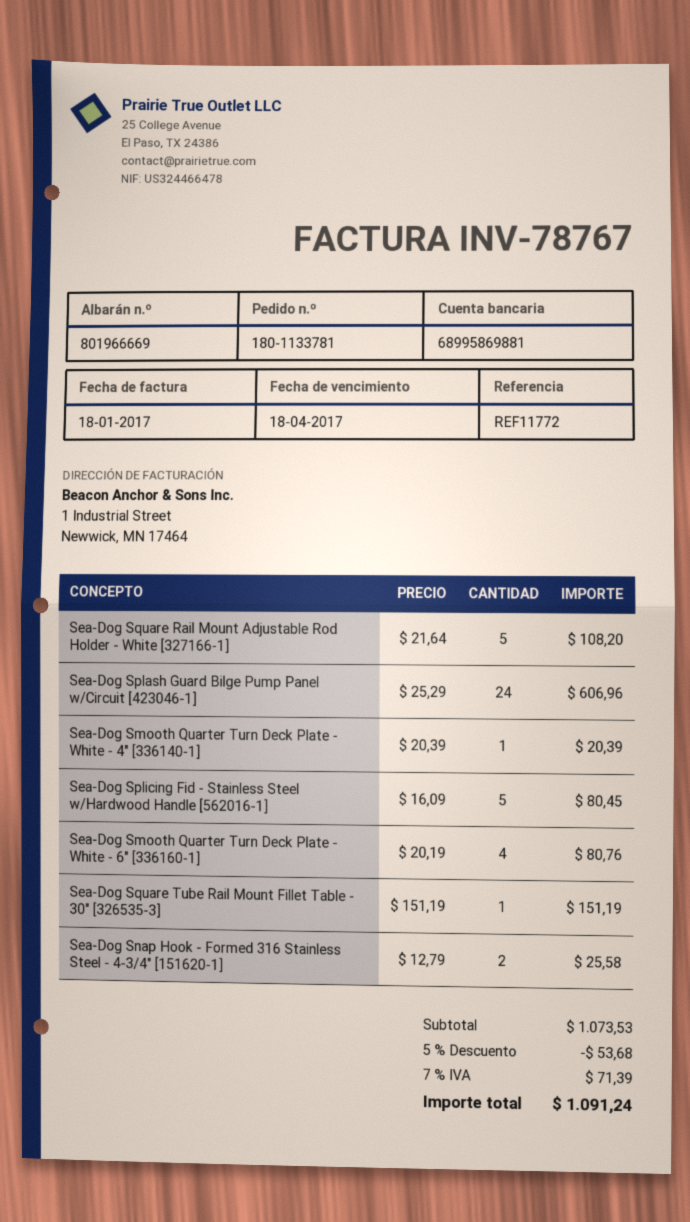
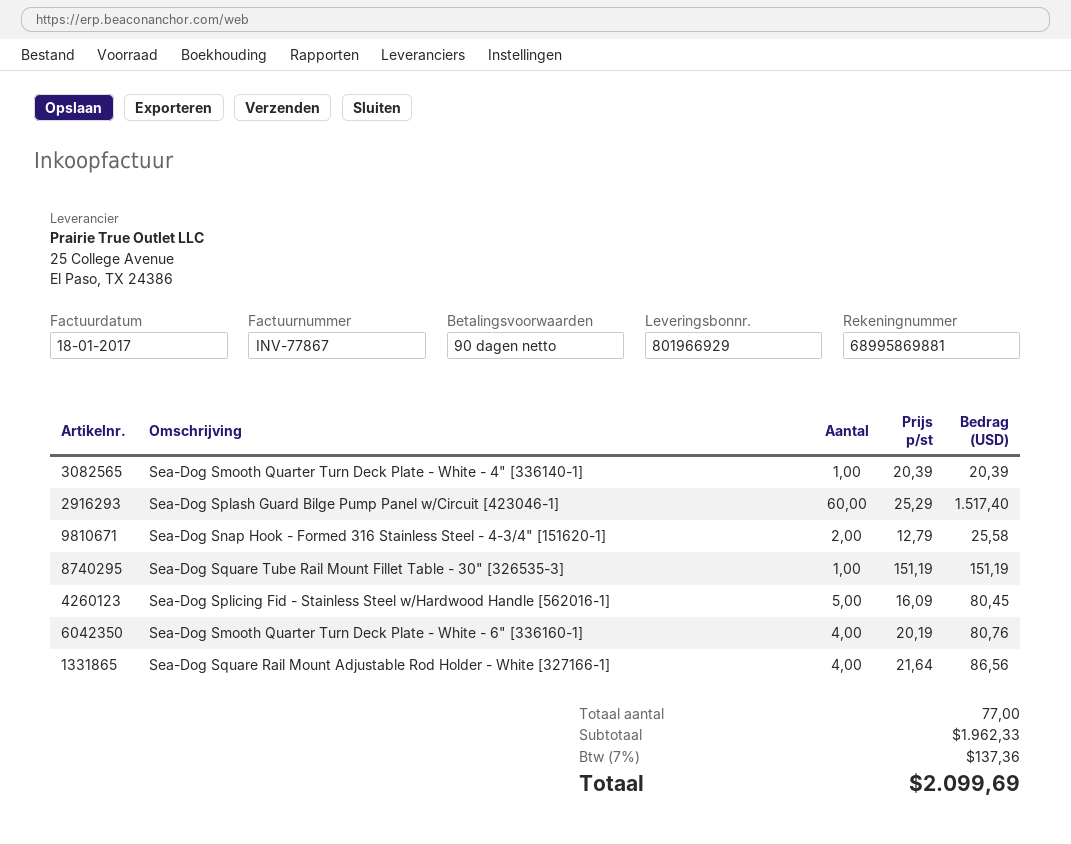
delivery note number: 801966669 -> 801966929
invoice number: INV-78767 -> INV-77867
Sea-Dog Square Rail Mount Adjustable Rod Holder - White [327166-1]: 5 x 21.64 = 108.20 -> 4 x 21.64 = 86.56
Sea-Dog Splash Guard Bilge Pump Panel w/Circuit [423046-1]: 24 x 25.29 = 606.96 -> 60 x 25.29 = 1517.40
subtotal: 1073.53 -> 1962.33
discount: 5% = 53.68 -> none
tax: 7% = 71.39 -> 7% = 137.36
total: 1091.24 -> 2099.69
* * * * *
◆ TASK STATEMENT ◆
Apart from the images, print all the material above exactly as given.

◆ ANSWER BOX ◆
delivery note number: 801966669 -> 801966929
invoice number: INV-78767 -> INV-77867
Sea-Dog Square Rail Mount Adjustable Rod Holder - White [327166-1]: 5 x 21.64 = 108.20 -> 4 x 21.64 = 86.56
Sea-Dog Splash Guard Bilge Pump Panel w/Circuit [423046-1]: 24 x 25.29 = 606.96 -> 60 x 25.29 = 1517.40
subtotal: 1073.53 -> 1962.33
discount: 5% = 53.68 -> none
tax: 7% = 71.39 -> 7% = 137.36
total: 1091.24 -> 2099.69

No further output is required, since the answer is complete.